Problem → Pull out every line from the listing that has the word "Kickstand".

□ □ □

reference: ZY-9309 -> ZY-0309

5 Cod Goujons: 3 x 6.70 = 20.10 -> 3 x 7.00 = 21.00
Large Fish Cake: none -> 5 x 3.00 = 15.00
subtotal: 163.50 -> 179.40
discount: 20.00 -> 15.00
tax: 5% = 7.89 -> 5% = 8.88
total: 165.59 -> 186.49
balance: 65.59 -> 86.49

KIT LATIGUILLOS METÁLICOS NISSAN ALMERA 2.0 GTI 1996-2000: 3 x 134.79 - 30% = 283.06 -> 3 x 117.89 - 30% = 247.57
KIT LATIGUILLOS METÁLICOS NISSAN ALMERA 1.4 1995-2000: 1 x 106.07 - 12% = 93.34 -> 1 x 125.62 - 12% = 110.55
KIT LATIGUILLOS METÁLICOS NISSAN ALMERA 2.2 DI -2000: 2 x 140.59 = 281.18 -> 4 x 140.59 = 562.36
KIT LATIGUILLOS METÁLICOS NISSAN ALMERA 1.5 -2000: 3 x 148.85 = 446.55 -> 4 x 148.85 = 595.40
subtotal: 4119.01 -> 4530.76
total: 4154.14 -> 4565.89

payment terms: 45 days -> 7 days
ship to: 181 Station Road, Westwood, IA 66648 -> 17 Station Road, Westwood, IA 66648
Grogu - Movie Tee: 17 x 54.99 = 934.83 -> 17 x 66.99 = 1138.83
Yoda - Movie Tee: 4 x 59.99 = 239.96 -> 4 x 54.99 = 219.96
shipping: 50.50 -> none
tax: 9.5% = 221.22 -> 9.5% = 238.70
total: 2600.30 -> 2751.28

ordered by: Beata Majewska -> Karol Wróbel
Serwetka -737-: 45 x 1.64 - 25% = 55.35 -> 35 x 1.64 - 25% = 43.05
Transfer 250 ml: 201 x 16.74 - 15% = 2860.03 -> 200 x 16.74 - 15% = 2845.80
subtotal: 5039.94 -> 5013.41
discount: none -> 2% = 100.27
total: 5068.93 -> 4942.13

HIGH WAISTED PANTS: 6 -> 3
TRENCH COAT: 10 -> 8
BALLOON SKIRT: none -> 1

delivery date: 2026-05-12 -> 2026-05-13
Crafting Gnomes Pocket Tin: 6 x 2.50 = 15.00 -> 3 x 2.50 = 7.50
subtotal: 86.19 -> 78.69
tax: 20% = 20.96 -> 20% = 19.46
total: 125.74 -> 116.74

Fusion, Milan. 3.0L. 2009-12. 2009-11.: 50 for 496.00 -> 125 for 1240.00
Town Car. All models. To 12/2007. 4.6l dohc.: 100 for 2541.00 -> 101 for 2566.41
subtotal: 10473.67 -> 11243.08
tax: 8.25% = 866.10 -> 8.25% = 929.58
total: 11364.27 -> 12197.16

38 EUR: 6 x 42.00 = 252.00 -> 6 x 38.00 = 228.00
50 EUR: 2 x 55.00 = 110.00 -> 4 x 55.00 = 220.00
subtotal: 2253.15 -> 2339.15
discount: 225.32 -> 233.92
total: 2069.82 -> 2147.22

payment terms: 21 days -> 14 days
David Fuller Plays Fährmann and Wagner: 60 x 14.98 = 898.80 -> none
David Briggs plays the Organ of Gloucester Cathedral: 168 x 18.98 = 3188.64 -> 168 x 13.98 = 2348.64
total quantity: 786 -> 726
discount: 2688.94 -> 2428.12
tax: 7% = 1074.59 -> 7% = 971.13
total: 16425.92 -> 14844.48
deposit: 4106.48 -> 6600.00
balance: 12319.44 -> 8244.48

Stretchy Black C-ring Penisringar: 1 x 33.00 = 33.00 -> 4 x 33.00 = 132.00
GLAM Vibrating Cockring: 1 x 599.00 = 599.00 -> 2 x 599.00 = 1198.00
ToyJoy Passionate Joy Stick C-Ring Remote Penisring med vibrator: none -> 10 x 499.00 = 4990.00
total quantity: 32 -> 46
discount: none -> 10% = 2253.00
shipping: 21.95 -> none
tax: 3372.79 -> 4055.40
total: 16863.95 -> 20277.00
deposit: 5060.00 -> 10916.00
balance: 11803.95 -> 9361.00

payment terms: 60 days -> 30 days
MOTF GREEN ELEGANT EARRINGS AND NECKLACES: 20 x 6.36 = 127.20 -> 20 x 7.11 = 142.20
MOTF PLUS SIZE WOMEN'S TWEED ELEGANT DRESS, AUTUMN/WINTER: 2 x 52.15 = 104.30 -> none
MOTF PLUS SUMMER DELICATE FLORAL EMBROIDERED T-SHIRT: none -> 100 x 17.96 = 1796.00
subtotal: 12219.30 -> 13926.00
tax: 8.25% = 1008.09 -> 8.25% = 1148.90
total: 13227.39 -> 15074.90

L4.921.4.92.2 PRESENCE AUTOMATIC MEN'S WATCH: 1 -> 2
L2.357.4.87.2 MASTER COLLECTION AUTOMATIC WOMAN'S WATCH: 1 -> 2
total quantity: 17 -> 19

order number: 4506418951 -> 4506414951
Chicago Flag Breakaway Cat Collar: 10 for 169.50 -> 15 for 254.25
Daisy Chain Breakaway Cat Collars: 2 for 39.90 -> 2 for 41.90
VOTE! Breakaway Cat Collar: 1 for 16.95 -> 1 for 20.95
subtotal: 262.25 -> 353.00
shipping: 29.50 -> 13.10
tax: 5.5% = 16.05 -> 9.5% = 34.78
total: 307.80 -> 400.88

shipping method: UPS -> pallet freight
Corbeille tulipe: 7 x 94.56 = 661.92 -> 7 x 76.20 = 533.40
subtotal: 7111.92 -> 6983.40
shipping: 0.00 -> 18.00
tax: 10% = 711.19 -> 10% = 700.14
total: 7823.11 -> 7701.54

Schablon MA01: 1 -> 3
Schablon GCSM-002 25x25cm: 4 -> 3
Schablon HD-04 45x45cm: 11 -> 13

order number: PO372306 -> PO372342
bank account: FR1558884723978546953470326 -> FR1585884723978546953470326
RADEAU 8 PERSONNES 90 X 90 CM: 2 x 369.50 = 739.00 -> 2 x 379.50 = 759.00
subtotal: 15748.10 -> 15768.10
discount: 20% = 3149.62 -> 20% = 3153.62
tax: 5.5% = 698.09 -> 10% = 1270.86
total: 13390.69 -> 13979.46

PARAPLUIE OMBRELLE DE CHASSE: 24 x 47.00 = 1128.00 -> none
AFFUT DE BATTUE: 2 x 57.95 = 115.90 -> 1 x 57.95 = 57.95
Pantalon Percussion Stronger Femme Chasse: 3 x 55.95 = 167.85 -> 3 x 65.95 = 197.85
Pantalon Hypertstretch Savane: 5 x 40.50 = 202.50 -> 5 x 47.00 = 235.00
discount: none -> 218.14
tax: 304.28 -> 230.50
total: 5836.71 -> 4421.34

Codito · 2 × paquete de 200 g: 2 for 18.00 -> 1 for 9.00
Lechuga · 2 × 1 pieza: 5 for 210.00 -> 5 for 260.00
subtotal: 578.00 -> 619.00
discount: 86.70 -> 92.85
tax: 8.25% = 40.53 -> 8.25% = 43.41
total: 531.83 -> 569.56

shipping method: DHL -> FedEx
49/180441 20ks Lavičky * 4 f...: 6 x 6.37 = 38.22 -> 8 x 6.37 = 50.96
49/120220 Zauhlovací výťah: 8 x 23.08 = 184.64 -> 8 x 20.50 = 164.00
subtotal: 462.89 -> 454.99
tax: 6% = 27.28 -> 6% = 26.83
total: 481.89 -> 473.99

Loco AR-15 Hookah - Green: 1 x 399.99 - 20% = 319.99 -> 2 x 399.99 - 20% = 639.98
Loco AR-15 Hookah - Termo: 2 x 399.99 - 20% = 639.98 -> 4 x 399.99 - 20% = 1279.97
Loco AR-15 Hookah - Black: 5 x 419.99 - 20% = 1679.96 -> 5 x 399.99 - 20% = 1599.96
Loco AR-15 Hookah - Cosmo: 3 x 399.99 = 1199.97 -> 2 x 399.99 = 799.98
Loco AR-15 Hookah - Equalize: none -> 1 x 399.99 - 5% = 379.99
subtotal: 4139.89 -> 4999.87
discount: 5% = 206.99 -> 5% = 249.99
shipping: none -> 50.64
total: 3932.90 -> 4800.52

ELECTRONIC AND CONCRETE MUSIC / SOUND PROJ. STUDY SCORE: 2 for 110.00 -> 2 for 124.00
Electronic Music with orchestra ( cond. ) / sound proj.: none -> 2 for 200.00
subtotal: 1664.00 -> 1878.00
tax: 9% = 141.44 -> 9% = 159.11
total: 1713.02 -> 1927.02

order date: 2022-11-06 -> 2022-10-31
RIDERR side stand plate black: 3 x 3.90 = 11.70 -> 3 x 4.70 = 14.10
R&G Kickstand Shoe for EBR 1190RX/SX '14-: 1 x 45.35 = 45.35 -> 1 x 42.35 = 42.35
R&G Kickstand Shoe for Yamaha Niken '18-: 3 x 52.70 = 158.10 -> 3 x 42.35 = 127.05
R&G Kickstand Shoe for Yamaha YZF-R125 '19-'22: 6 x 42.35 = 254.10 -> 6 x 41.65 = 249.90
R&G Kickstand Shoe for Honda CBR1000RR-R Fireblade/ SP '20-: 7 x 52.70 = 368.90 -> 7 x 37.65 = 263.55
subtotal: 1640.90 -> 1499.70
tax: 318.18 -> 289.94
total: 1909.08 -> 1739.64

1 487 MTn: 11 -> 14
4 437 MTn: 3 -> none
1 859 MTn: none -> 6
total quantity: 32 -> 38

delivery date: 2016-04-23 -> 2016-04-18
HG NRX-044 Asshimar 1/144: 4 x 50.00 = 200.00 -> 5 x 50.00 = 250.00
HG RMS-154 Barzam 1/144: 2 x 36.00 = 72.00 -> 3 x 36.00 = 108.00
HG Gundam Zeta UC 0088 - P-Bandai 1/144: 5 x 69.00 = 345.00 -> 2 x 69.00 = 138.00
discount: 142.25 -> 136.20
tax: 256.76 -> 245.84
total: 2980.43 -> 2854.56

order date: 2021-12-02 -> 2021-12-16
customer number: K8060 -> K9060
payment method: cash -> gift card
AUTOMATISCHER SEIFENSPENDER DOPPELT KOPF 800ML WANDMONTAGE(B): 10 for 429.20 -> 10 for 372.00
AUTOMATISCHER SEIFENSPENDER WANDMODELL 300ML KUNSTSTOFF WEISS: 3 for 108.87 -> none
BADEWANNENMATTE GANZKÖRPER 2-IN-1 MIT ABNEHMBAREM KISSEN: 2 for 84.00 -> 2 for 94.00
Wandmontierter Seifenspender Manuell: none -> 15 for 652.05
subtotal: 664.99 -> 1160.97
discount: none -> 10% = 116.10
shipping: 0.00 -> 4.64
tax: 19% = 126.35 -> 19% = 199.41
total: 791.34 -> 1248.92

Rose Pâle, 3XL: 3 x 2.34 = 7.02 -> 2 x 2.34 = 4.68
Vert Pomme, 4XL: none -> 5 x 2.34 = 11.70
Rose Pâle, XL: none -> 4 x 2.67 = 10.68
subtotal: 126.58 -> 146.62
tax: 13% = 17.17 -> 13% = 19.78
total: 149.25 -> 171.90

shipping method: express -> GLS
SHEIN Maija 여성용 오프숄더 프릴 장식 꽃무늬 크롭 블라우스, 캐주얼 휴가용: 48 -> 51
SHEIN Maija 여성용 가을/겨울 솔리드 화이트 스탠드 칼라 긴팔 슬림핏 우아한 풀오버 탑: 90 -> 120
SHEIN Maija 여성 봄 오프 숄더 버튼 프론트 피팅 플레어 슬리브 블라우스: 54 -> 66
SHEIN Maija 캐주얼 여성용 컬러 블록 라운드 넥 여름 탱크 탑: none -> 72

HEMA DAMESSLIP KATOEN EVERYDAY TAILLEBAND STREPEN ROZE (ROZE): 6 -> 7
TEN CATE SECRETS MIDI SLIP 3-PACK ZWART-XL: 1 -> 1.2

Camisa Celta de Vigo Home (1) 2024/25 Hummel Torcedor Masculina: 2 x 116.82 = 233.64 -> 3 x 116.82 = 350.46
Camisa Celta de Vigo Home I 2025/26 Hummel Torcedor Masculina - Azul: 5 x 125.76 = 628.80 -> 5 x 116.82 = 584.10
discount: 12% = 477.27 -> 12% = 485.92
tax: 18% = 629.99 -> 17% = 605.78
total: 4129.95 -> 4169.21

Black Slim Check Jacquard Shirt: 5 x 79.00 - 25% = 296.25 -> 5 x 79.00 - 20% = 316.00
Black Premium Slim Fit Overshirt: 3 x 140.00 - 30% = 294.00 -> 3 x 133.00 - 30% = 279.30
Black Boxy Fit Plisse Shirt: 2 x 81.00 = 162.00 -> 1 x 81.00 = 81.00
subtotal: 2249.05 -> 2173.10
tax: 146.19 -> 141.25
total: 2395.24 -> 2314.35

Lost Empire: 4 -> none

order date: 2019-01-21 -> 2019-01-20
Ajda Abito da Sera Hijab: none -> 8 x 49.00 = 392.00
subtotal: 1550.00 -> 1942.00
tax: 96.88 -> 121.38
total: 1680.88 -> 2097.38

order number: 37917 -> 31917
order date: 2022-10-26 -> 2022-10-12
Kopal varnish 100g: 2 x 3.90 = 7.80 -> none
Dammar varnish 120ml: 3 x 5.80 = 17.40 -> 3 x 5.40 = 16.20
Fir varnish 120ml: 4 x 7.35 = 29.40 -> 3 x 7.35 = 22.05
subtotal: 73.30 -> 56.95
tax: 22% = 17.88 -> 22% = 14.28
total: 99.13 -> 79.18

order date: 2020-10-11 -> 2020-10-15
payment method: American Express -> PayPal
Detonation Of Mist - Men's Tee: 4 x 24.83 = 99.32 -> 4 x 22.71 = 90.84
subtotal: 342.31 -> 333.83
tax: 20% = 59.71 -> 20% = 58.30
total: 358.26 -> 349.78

□ □ □

Exercise result →
R&G Kickstand Shoe for EBR 1190RX/SX '14-: 1 x 45.35 = 45.35 -> 1 x 42.35 = 42.35
R&G Kickstand Shoe for Yamaha Niken '18-: 3 x 52.70 = 158.10 -> 3 x 42.35 = 127.05
R&G Kickstand Shoe for Yamaha YZF-R125 '19-'22: 6 x 42.35 = 254.10 -> 6 x 41.65 = 249.90
R&G Kickstand Shoe for Honda CBR1000RR-R Fireblade/ SP '20-: 7 x 52.70 = 368.90 -> 7 x 37.65 = 263.55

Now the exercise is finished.